By Peter Hoskin. Follow Peter on Twitter.
There’s one particular reason why, of all the Best Picture candidates, I want Zero Dark Thirty to do well at Sunday night’s Oscars ceremony – and it’s got little to do with the film itself. The reason is that Zero Dark Thirty was funded by Megan Ellison, a billionaire’s daughter who is wiring her familial wealth to filmmakers so that they can operate outside the usual strictures of the studio system. She also backed the best American picture of last year, Paul Thomas Anderson’s The Master.
Ellison isn’t acting entirely charitably – her production company, Annapurna Pictures, presumably seeks a return on her investments, which now include the rights to the Terminator series – but there is still something charitable about her approach. She’s giving artists a chance, allowing them both financial and creative freedom. Or as Joaquin Phoenix, the star of The Master, tells the latest issue of Vanity Fair, Ms Ellison is “the Han Solo of filmmaking – you think it’s all over and she comes to save the day.” And, like Han Solo, she deserves a medal around her neck for that.
But the thing is, Megan Ellison isn’t alone in her home country. America’s creative past, and its present, is littered with patrons of the arts. Some of them, such as Howard Hughes, certainly had their own careers and pocketbooks in mind as they funnelled money into various artistic projects. Others, such as Solomon R. Guggenheim, were more philanthropic. But the fundamental point remains: there’s a lot of private money sloshing around America’s galleries, cinemas, libraries and music halls.

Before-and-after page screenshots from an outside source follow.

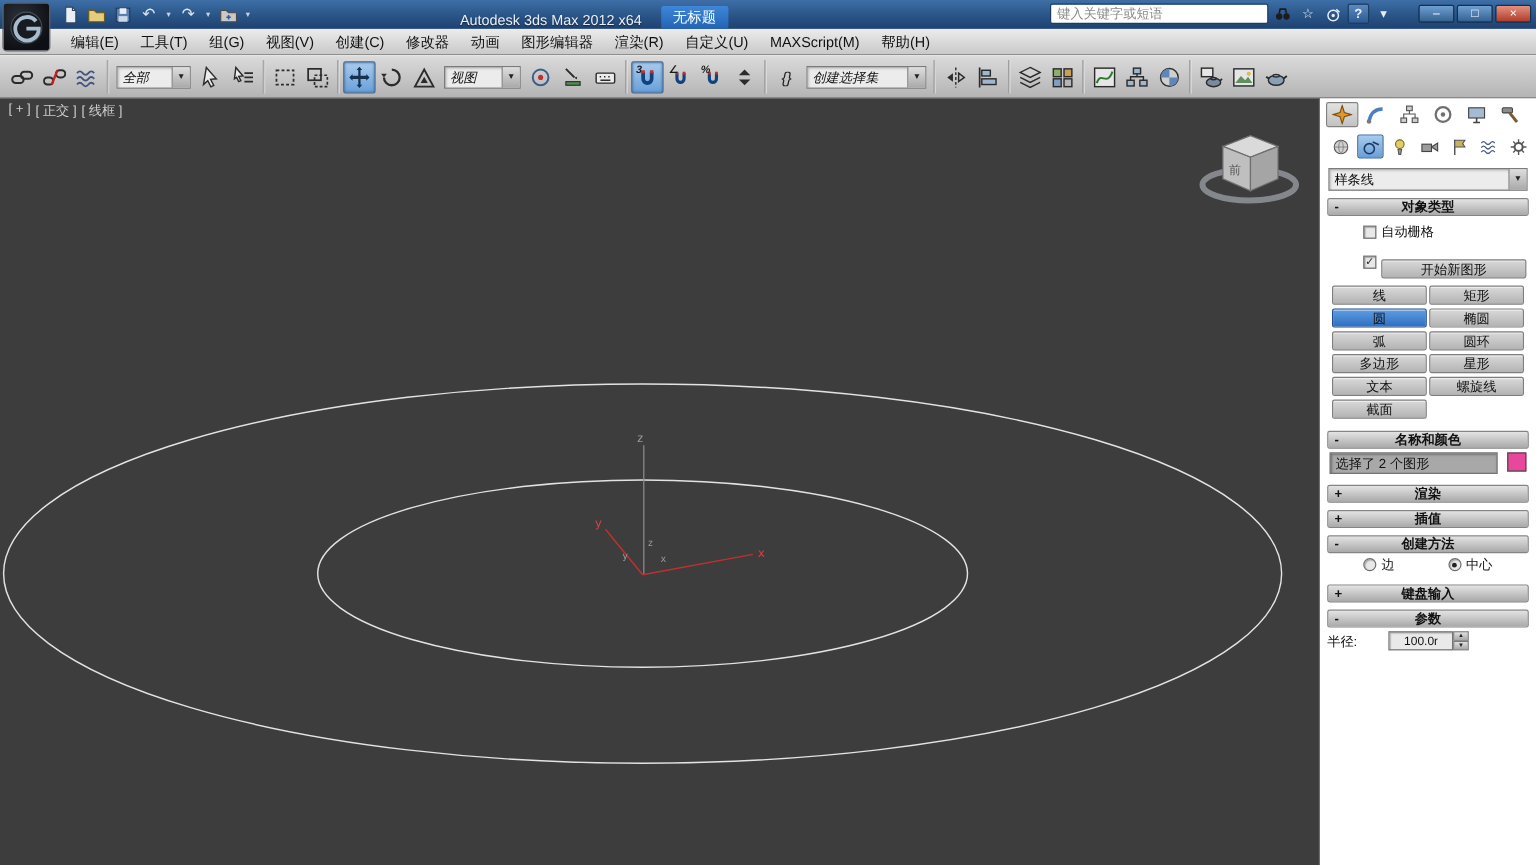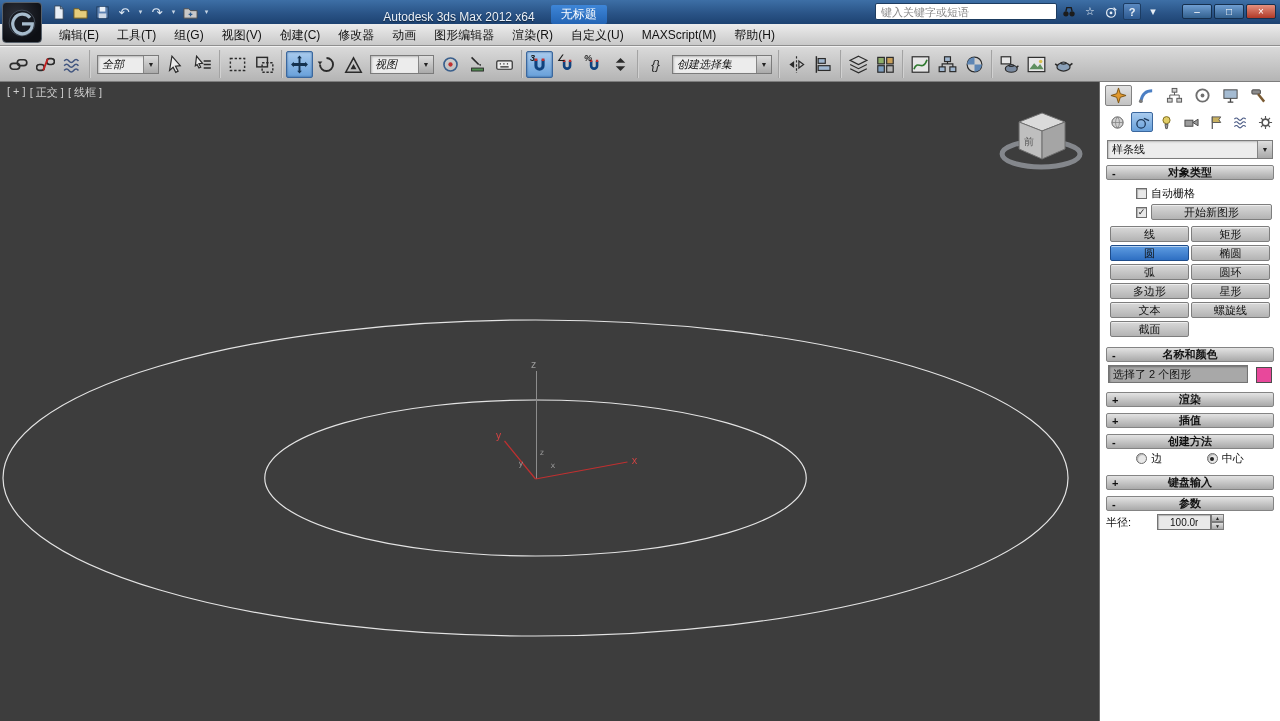--- a/index.html
+++ b/index.html
@@ -80,7 +80,7 @@
   .ot-grid { display:grid; grid-template-columns:1fr 1fr; gap:3px 2px; padding:3px 2px 2px; }
   .cp-btn { height:16px; background:linear-gradient(#d9d9d9,#b3b3b3); border:1px solid #7e7e7e; border-radius:2px; font-size:11px; display:flex; align-items:center; justify-content:center; box-shadow:inset 0 1px 0 rgba(255,255,255,.55); white-space:nowrap; }
   .cp-btn.active { background:linear-gradient(#5f9de2,#2e6fc2); border-color:#1d4c8b; }
-  .cp-btn.flex1 { flex:1; }
+  .cp-btn.flex1 { flex:1;margin-top:12px; }
   .nc-row { display:flex; align-items:flex-end; padding:3px 2px; gap:8px; }
   .sunken-input { flex:1; height:18px; background:#a8a8a8; border:1px solid #747474; box-shadow:inset 1px 1px 2px rgba(0,0,0,.35); font-size:11px; padding:0 4px; color:#111; min-width:0; }
   .swatch { width:16px; height:16px; border:1px solid #4d4d4d; background:#e8489b; }

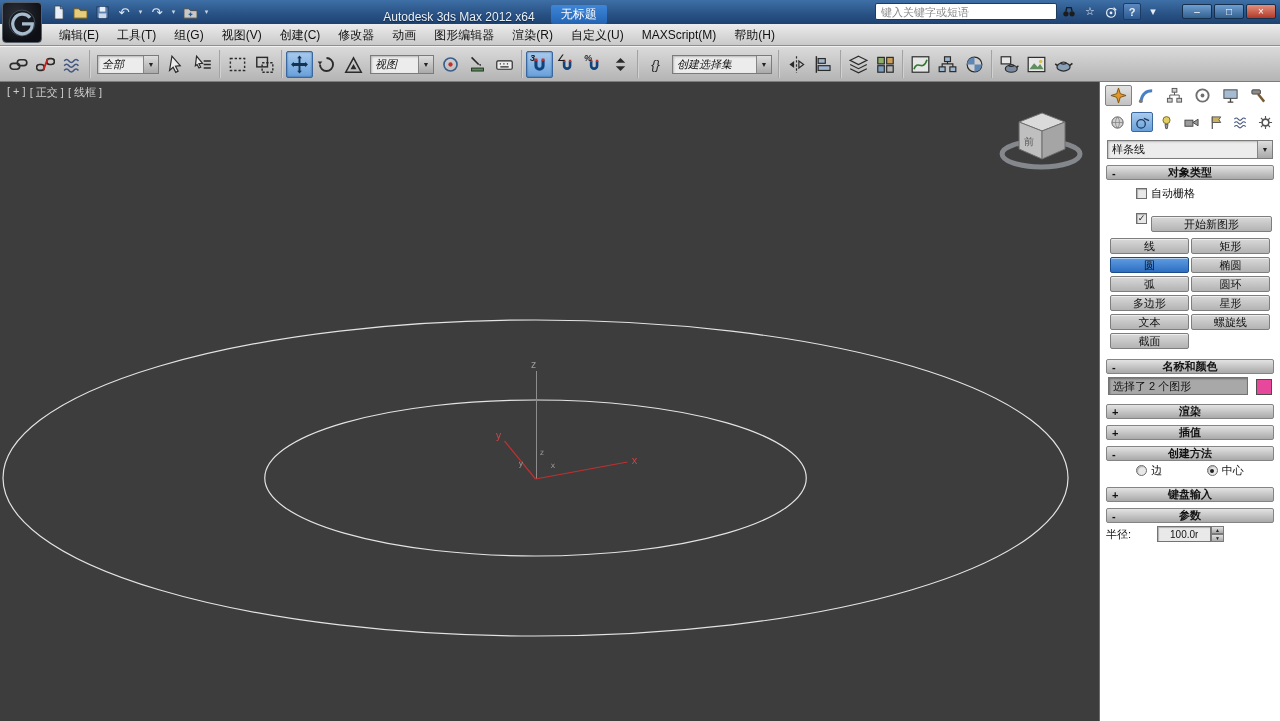--- a/index.html
+++ b/index.html
@@ -81,7 +81,7 @@
   .cp-btn { height:16px; background:linear-gradient(#d9d9d9,#b3b3b3); border:1px solid #7e7e7e; border-radius:2px; font-size:11px; display:flex; align-items:center; justify-content:center; box-shadow:inset 0 1px 0 rgba(255,255,255,.55); white-space:nowrap; }
   .cp-btn.active { background:linear-gradient(#5f9de2,#2e6fc2); border-color:#1d4c8b; }
   .cp-btn.flex1 { flex:1;margin-top:12px; }
-  .nc-row { display:flex; align-items:flex-end; padding:3px 2px; gap:8px; }
+  .nc-row { display:flex; align-items:flex-start; padding:3px 2px; gap:8px; }
   .sunken-input { flex:1; height:18px; background:#a8a8a8; border:1px solid #747474; box-shadow:inset 1px 1px 2px rgba(0,0,0,.35); font-size:11px; padding:0 4px; color:#111; min-width:0; }
   .swatch { width:16px; height:16px; border:1px solid #4d4d4d; background:#e8489b; }
   .radio-row { display:flex; justify-content:space-around; padding:2px 8px 3px; }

It is this American spirit – if you’ll forgive the sudden gear-shift into British politics – that Jeremy Hunt was looking to kindle when he was Culture Secretary. “If you said to me what is the one thing I could do that would make a real difference to the arts,” he said when he started the job, “I would say it would be to help foster an American-style culture of philanthropy to the arts and culture here in the UK.” His thinking was informed by the Government’s budget cuts. If the state is providing less arts funding, then surely it would help if individuals and the private sector provided more.
This isn’t to say that Britain lacks a culture of philanthropy. There are enough gallery wings named after beneficent big-spenders, and enough arts festivals sponsored by major corporations, to swiftly disprove that notion. But the philanthropic gap between us and America still looks as wide as the Atlantic. According to an Economist article – albeit one written a couple of years ago – Brits give, on average, £6 a month to cultural institutions. For Americans, it’s £37.
So, how are things going now? First of all, it should be said that some arts organisations have recognised that it’s their role – as much as any Culture Secretary’s – to ignite the flames of philanthropy. Fundraising teams have been expanded, and new innovations sought out. In this regard, the British Film Institute is a exemplar: a year-and-a-half ago, they began a successful drive for donations to restore nine of Alfred Hitchcock’s silent films. Any money was good, from a few pounds to thousands of them – a reminder that philanthropy shouldn’t always be measured in million-pound cheques.
And the Government has helped out, too. One of the most important developments during Mr Hunt’s time at the Department for Culture, Media and Sport was the conception of the National Funding Scheme. This, as the official blurb describes it, “allows UK [residents] and visiting tourists to easily make a donation through digital channels to any participating cultural institution in the UK”. It’s due date is this spring.
Yet there are signs of slippage; not least in presentation. As Adrian Hilton highlighted on these pages last week, Jeremy Hunt’s successor as Culture Secretary, Maria Miller, has adopted the language and bearing of an accountant, and a rather unforgiving one at that. Her frustrations with those who constantly complain about the cuts – as though the arts can only survive on public money – are utterly understandable. But, to some extent, that’s beside the point. More might be achieved if the Government extended a hand of friendship to the doubters. If the two sides aren’t even on speaking terms, then what’s the point?
The Government’s aim should be to guide Britain’s artists through the new, rockier landscape. This could mean tax breaks for charitable giving, or it could even mean – what struck me this week, in particular – looking outside of this country. David Cameron’s 100-strong trade delegation to India contained only two organisations that could be described as cultural, and they were the British Museum and the British Library. This is what they call a missed opportunity. Just think of all the paintings that might have been sold to Mumbai’s high-rollers had an artist been brought along. Or the film deals that could have been signed were there a film producer in tow.
There are still unresolved questions about arts philanthropy in Britain – including whether it can extend beyond the big venues in London – and we hope to cover these in future on ConservativeHome. But, for now, let the Government meet, greet, wine, dine and schmooze. There are a million potential Megan Ellisons out there. As one member of the artistic community didn’t actually say: give us yer f***in’ money.